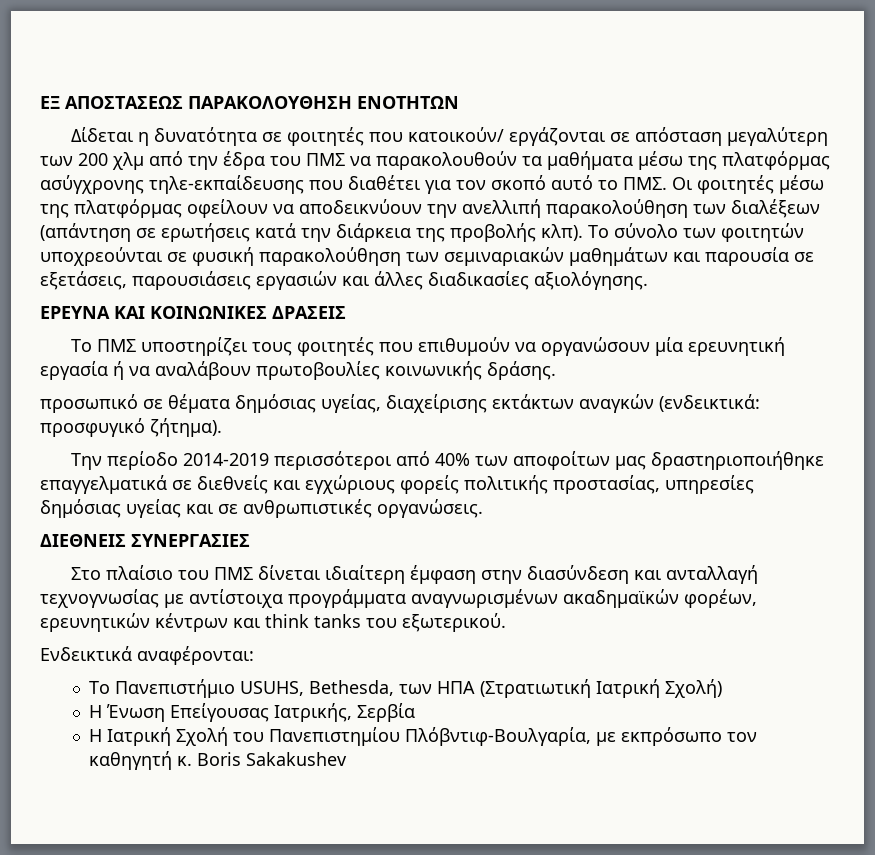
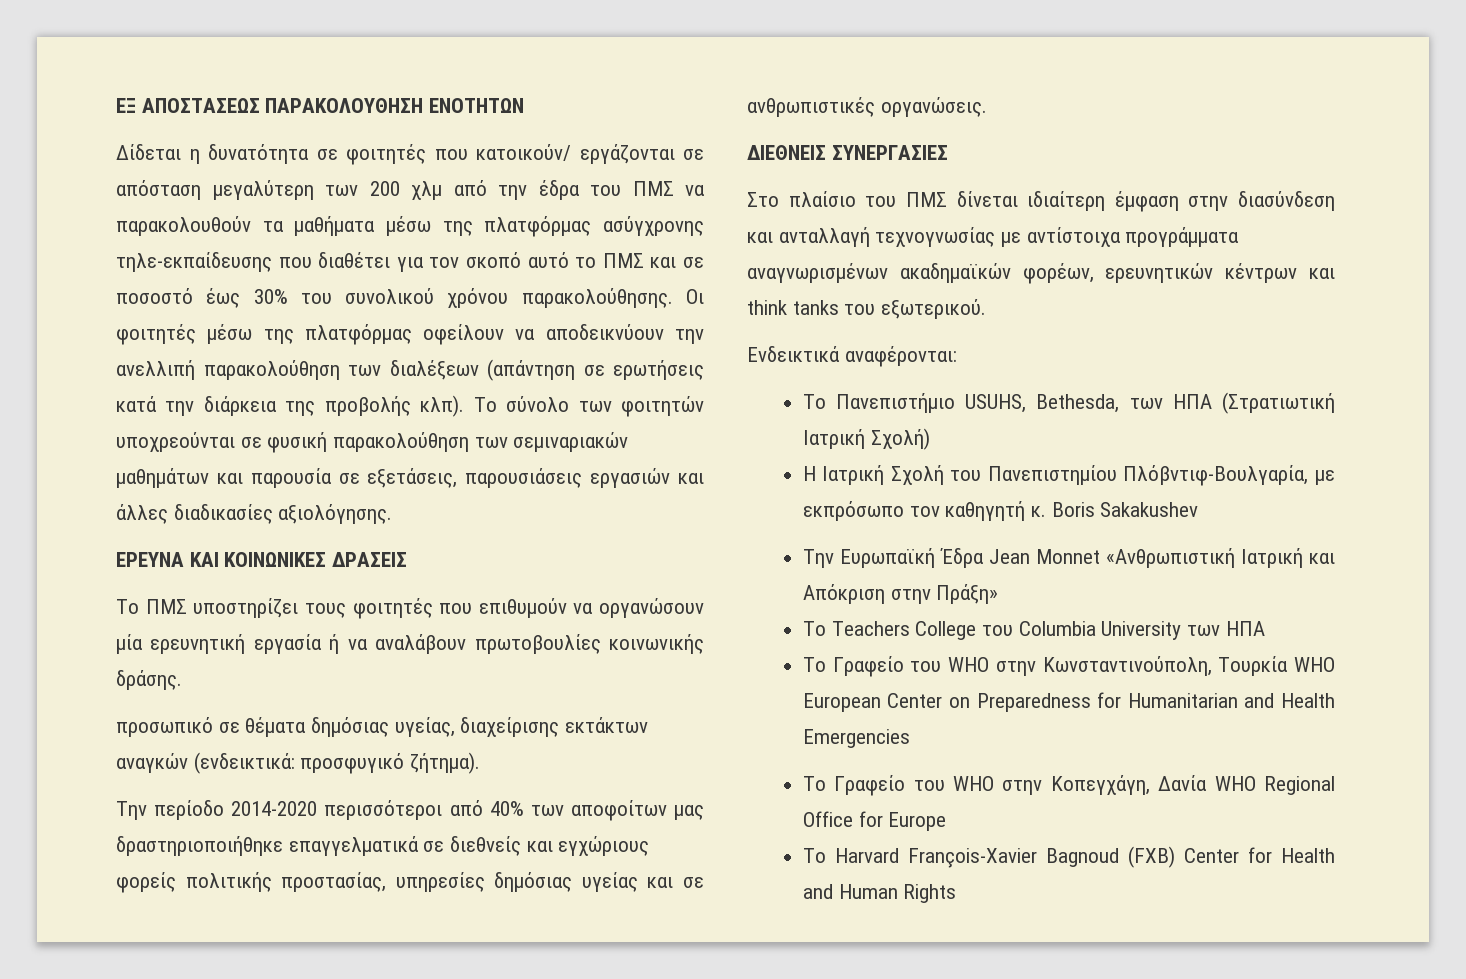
- Δίδεται η δυνατότητα σε φοιτητές που κατοικούν/ εργάζονται σε απόσταση μεγαλύτερη των 200 χλμ από την έδρα του ΠΜΣ να παρακολουθούν τα μαθήματα μέσω της πλατφόρμας ασύγχρονης τηλε-εκπαίδευσης που διαθέτει για τον σκοπό αυτό το ΠΜΣ. Οι φοιτητές μέσω της πλατφόρμας οφείλουν να αποδεικνύουν την ανελλιπή παρακολούθηση των διαλέξεων (απάντηση σε ερωτήσεις κατά την διάρκεια της προβολής κλπ).
+ Δίδεται η δυνατότητα σε φοιτητές που κατοικούν/ εργάζονται σε απόσταση μεγαλύτερη των 200 χλμ από την έδρα του ΠΜΣ να παρακολουθούν τα μαθήματα μέσω της πλατφόρμας ασύγχρονης τηλε-εκπαίδευσης που διαθέτει για τον σκοπό αυτό το ΠΜΣ και σε ποσοστό έως 30% του συνολικού χρόνου παρακολούθησης. Οι φοιτητές μέσω της πλατφόρμας οφείλουν να αποδεικνύουν την ανελλιπή παρακολούθηση των διαλέξεων (απάντηση σε ερωτήσεις κατά την διάρκεια της προβολής κλπ).
- Την περίοδο 2014-2019 περισσότεροι από 40% των αποφοίτων μας δραστηριοποιήθηκε επαγγελματικά σε διεθνείς και εγχώριους φορείς πολιτικής προστασίας, υπηρεσίες δημόσιας υγείας και σε ανθρωπιστικές οργανώσεις.
+ Την περίοδο 2014-2020 περισσότεροι από 40% των αποφοίτων μας δραστηριοποιήθηκε επαγγελματικά σε διεθνείς και εγχώριους φορείς πολιτικής προστασίας, υπηρεσίες δημόσιας υγείας και σε ανθρωπιστικές οργανώσεις.
- Η Ένωση Επείγουσας Ιατρικής, Σερβία
+ Την Ευρωπαϊκή Έδρα Jean Monnet «Ανθρωπιστική Ιατρική και Απόκριση στην Πράξη»
+ Το Teachers College του Columbia University των ΗΠΑ
+ Το Γραφείο του WHO στην Κωνσταντινούπολη, Τουρκία WHO European Center on Preparedness for Humanitarian and Health Emergencies
+ Το Γραφείο του WHO στην Κοπεγχάγη, Δανία WHO Regional Office for Europe
+ To Harvard François-Xavier Bagnoud (FXB) Center for Health and Human Rights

Task to complete: Say how many lines in this listing hold the string "στην", giving the count and nothing more.

Result of this task: 3